The strategic logic of buying NPS is hard to fault. The deal cements Shire’s position as a specialist in rare-disease drugs, which target illnesses affecting less than 200,000 patients and so benefit from generous patents or tax incentives. Shire gets access to Gattex, for short-bowel syndrome, and Natpara, for hypothyroidism.

The financial wisdom isn’t so clear. Given the niche focus, cost synergies are scant. Shire says it could cut 25-35 percent of 2017 costs, or $100 million based on Deutsche Bank estimates. Taxed and capitalised, those would cover only half the premium. There are possible revenue synergies too if Shire can crank up sales of Gattex and develop Natpara.

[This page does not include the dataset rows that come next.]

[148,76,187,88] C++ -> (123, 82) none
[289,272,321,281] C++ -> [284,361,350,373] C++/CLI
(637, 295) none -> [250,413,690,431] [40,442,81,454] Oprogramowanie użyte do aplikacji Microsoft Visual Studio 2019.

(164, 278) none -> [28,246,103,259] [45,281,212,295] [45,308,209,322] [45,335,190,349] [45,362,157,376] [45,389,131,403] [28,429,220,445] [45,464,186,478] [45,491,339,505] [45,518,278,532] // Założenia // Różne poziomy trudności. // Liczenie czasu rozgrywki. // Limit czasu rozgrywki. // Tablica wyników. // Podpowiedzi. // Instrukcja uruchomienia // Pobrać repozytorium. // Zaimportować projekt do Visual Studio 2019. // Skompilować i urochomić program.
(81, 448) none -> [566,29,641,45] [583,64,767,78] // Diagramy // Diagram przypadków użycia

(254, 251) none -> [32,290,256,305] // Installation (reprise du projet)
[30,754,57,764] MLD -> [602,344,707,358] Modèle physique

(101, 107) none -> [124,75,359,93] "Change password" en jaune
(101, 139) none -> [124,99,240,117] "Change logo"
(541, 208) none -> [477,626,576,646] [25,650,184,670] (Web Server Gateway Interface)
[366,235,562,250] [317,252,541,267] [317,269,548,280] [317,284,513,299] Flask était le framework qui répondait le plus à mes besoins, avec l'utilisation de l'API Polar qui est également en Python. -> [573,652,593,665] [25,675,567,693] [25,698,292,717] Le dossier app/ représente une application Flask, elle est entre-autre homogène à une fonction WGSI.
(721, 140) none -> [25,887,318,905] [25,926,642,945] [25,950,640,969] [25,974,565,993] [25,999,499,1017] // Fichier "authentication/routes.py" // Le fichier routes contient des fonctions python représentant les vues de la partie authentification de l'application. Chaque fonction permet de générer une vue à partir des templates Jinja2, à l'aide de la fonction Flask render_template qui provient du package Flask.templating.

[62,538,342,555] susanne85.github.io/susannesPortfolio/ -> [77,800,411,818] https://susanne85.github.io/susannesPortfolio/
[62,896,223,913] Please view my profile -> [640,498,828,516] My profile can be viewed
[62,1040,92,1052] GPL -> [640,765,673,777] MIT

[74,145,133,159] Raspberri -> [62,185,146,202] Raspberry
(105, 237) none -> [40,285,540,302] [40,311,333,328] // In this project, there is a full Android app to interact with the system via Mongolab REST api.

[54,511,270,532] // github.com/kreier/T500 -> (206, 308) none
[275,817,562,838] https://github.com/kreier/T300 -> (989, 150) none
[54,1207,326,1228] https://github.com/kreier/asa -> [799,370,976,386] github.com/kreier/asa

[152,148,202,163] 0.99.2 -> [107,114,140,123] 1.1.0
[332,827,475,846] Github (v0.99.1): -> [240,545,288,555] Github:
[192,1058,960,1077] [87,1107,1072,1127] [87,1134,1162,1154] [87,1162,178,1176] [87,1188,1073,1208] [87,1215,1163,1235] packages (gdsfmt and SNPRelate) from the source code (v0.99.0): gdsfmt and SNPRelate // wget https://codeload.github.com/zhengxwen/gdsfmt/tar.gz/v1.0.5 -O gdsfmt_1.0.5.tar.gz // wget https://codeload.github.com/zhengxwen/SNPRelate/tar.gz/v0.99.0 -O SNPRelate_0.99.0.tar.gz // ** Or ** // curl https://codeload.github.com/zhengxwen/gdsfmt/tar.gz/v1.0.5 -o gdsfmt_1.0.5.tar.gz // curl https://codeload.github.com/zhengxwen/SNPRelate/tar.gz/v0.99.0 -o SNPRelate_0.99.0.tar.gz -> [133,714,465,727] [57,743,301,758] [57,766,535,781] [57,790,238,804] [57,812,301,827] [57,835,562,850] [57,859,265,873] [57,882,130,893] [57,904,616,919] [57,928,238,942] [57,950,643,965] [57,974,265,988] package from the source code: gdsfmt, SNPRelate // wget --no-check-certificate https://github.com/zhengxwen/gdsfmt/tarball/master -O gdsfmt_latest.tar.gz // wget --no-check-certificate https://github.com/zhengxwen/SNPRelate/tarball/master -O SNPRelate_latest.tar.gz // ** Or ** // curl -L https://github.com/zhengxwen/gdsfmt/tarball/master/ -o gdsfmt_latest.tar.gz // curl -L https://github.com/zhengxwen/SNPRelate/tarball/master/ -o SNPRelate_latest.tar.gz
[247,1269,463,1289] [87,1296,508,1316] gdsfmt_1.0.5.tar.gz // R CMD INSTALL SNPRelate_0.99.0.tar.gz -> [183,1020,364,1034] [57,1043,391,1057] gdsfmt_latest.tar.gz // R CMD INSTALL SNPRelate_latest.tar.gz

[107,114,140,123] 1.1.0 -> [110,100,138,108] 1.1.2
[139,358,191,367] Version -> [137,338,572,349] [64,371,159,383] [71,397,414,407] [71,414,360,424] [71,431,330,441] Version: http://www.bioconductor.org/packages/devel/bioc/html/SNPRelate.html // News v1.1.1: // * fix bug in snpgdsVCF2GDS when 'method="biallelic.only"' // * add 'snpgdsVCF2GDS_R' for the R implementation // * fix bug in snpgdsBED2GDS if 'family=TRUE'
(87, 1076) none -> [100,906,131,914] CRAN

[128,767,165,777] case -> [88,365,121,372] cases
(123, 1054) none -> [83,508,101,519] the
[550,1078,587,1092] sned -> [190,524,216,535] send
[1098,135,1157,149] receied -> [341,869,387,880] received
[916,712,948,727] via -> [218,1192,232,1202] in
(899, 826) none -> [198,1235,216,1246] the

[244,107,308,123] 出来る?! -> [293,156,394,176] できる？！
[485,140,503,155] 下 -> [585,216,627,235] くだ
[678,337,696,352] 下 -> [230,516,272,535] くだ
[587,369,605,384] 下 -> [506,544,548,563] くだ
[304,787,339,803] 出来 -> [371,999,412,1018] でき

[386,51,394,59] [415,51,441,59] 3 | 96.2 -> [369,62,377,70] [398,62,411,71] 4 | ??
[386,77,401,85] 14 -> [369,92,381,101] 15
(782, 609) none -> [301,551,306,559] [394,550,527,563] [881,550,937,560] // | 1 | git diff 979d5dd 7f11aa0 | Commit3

The snag is Shire is playing its chips just days before the U.S. Food and Drug Administration decides whether to approve Natpara. An advisory panel last year voted eight to five to recommend the drug, but worried about its side effects. The risk is that Natpara isn’t approved after all, or safety concerns could limit its potential.

Moving today may have helped Shire avoid a bidding war, or paying even more when uncertainty eases. And by reinforcing its position in the highly valued rare-disease sector, Shire may defend its premium rating, currently 18 times next year’s forecast earnings. Yet with U.S. healthcare providers increasingly focused on costs, and some rare-disease treatments costing over $400,000 per year, the bet assumes that this area of medicine will escape the broader trends in the pharmaceutical industry.